[Stored data]
☆ ☆ ☆ ☆ ☆

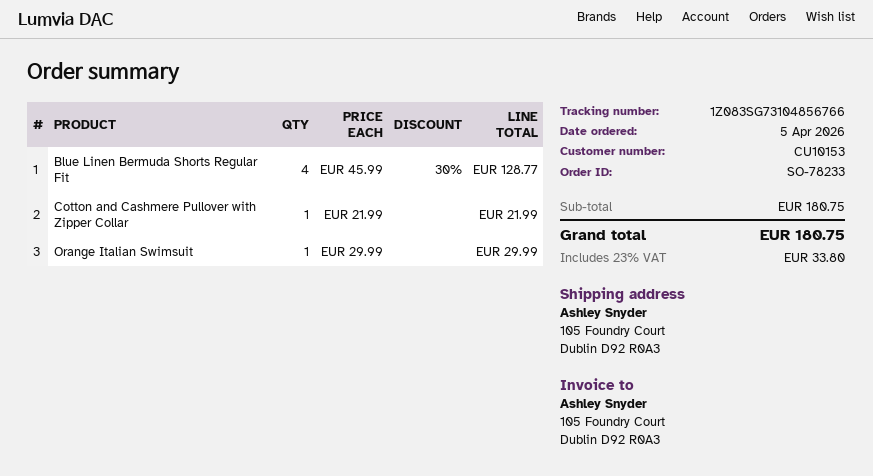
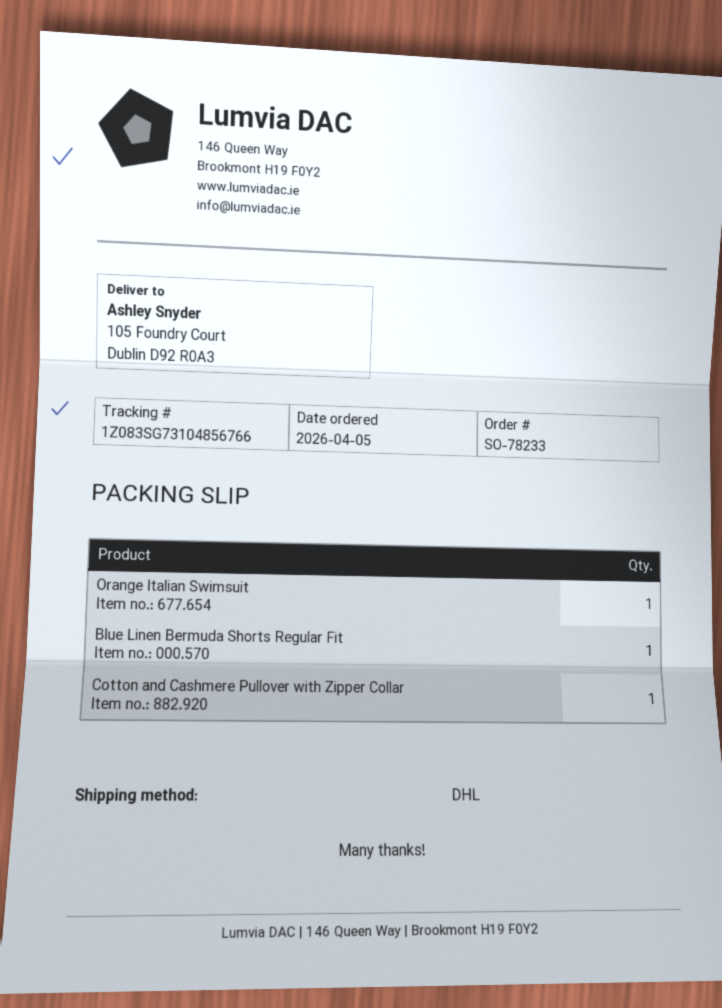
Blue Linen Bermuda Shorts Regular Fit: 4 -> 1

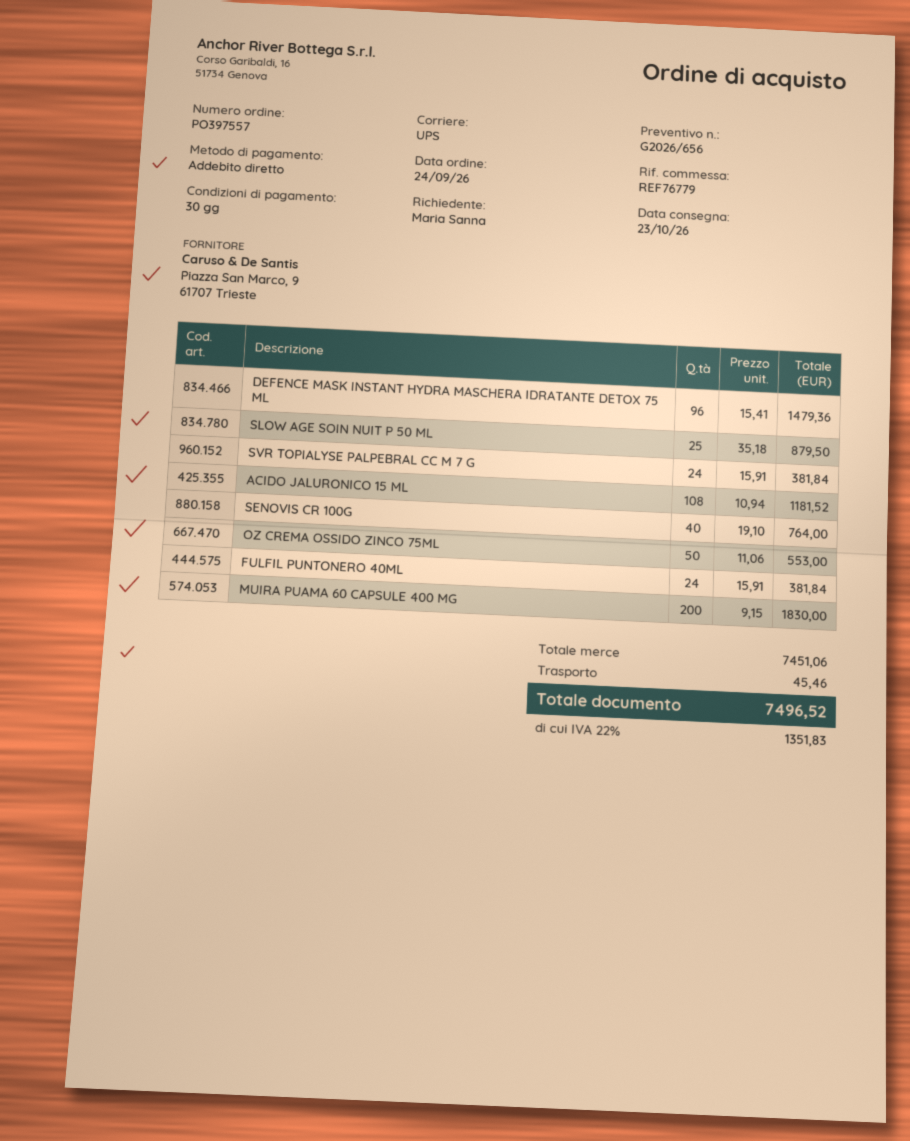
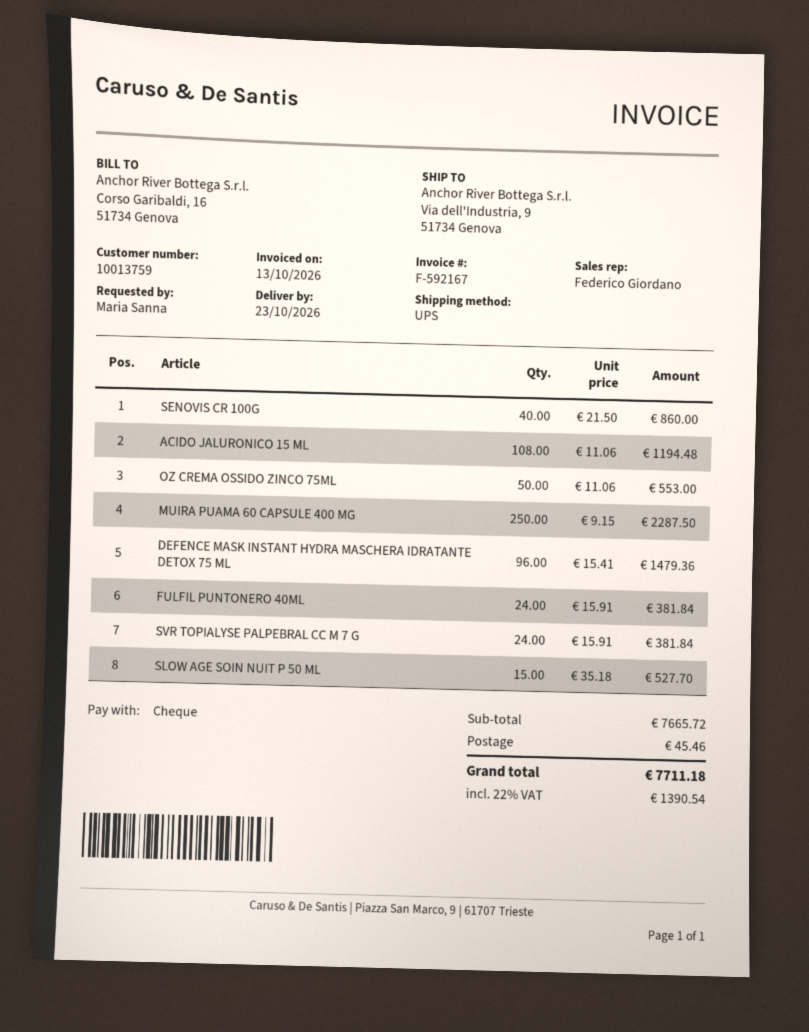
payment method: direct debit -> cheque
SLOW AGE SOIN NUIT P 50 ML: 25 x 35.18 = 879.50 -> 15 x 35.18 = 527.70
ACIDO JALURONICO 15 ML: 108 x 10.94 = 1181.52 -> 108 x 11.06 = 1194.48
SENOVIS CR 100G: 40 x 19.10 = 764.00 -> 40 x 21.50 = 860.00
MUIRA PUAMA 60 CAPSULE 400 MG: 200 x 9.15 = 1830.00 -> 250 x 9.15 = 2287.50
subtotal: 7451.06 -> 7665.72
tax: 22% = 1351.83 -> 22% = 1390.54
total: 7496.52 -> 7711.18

☆ ☆ ☆ ☆ ☆

[About this task] Set down, word for word, only the lines running from the line with "ACIDO JALURONICO 15" to the last line of the listing above. Both of those lines belong in your answer.

[Answer section]
ACIDO JALURONICO 15 ML: 108 x 10.94 = 1181.52 -> 108 x 11.06 = 1194.48
SENOVIS CR 100G: 40 x 19.10 = 764.00 -> 40 x 21.50 = 860.00
MUIRA PUAMA 60 CAPSULE 400 MG: 200 x 9.15 = 1830.00 -> 250 x 9.15 = 2287.50
subtotal: 7451.06 -> 7665.72
tax: 22% = 1351.83 -> 22% = 1390.54
total: 7496.52 -> 7711.18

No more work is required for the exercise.